#### [Supplied data]
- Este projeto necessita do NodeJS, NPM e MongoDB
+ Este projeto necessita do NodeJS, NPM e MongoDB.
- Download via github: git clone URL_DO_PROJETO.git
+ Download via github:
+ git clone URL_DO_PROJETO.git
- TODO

* * *

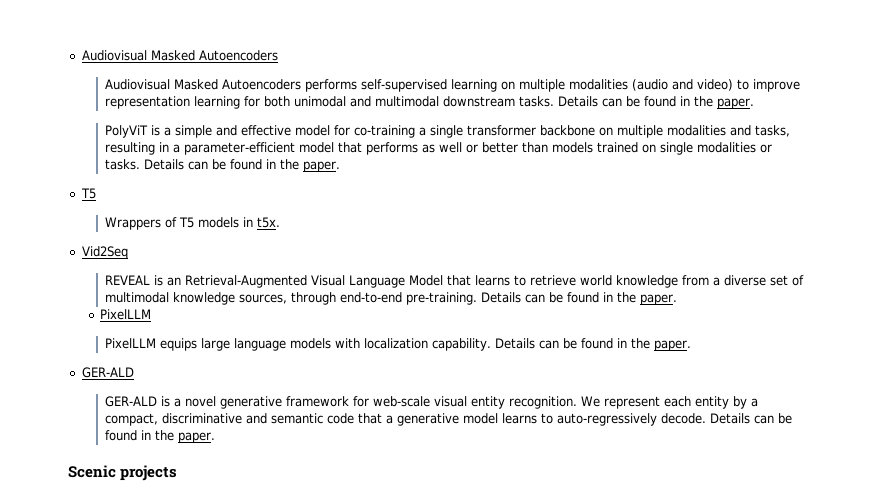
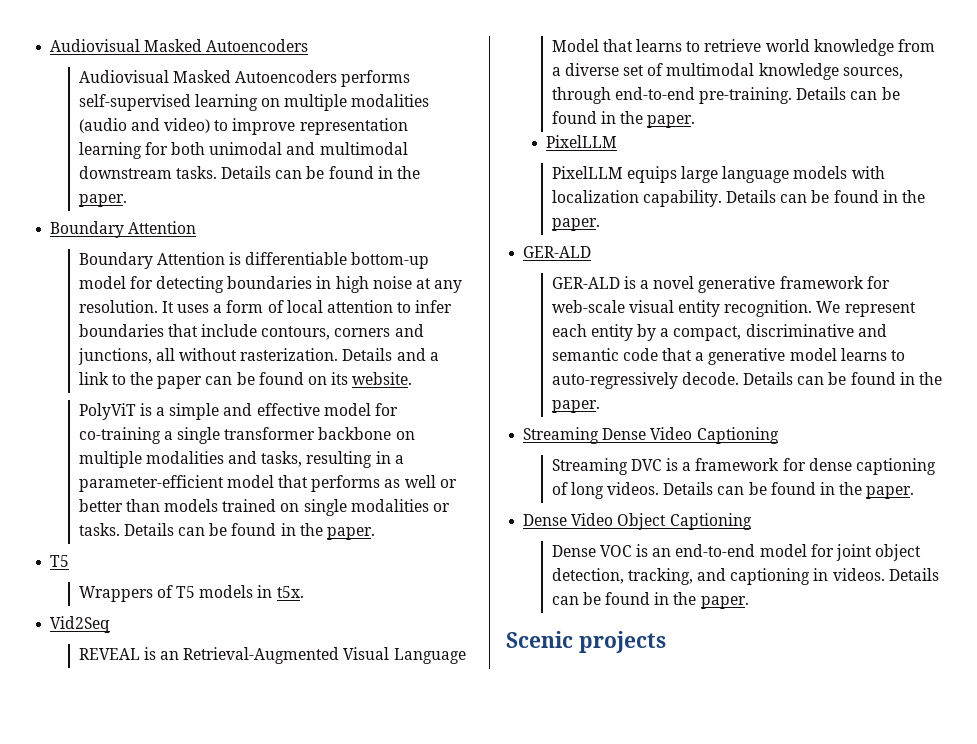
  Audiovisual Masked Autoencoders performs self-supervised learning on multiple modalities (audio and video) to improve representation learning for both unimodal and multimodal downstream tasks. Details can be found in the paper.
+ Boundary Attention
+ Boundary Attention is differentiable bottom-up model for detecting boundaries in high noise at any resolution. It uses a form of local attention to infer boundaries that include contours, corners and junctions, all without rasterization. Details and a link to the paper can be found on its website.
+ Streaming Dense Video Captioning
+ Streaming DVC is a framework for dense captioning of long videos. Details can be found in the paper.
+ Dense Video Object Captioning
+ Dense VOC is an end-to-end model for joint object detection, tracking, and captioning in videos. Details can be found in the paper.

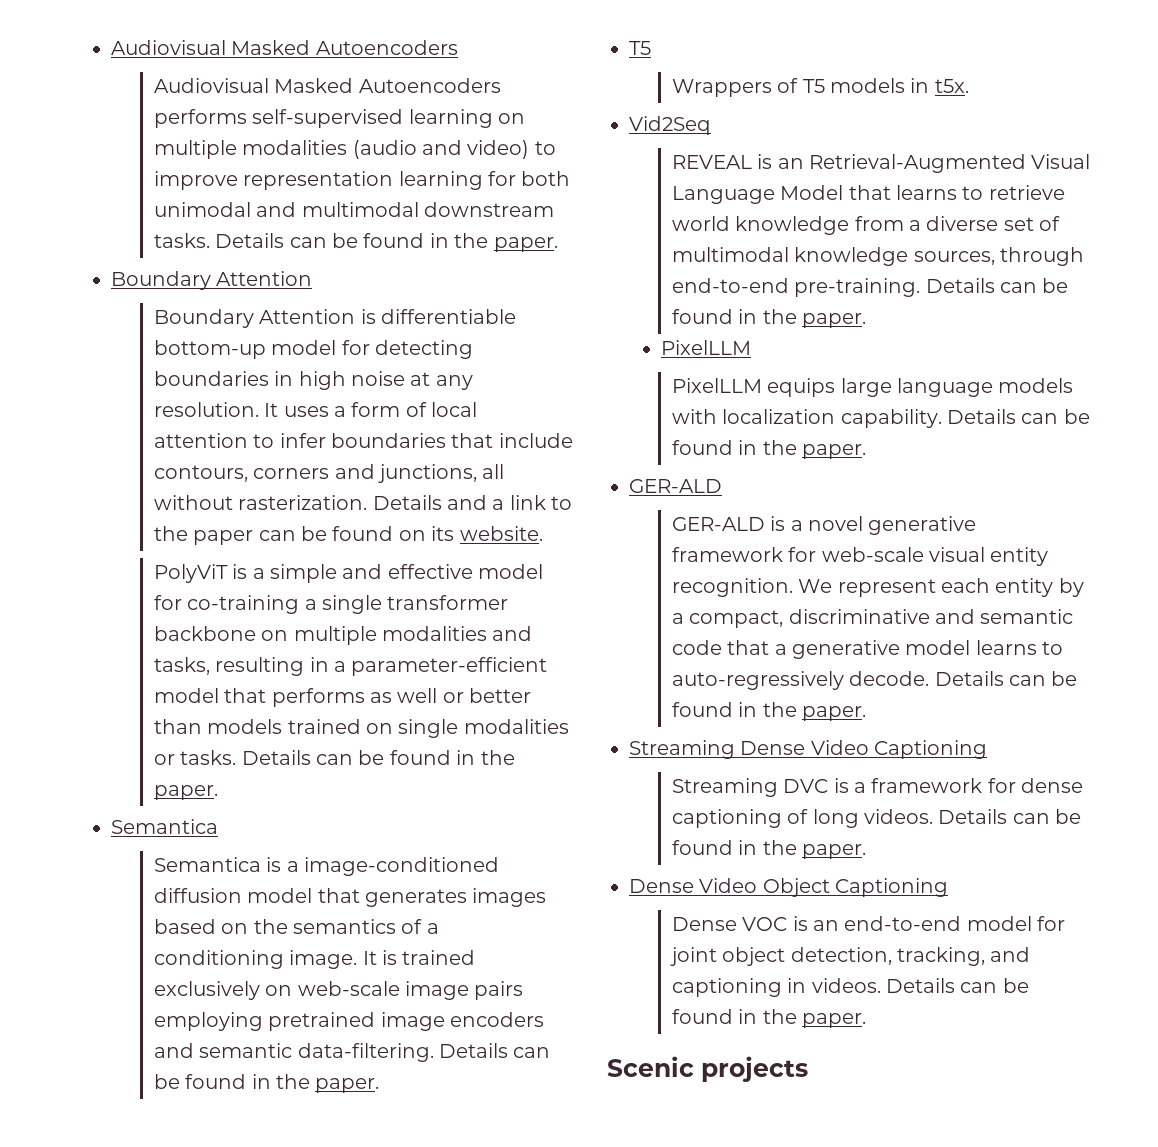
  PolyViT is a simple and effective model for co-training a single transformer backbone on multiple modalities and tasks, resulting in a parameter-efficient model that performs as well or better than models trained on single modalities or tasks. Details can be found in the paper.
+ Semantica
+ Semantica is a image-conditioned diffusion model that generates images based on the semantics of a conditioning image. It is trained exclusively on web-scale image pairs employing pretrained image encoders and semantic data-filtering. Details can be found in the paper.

#### [Exercise instructions]
Identify the lines in the entries above that contain "clone", then copy them out.

#### [Answer to the exercise]
- Download via github: git clone URL_DO_PROJETO.git
+ git clone URL_DO_PROJETO.git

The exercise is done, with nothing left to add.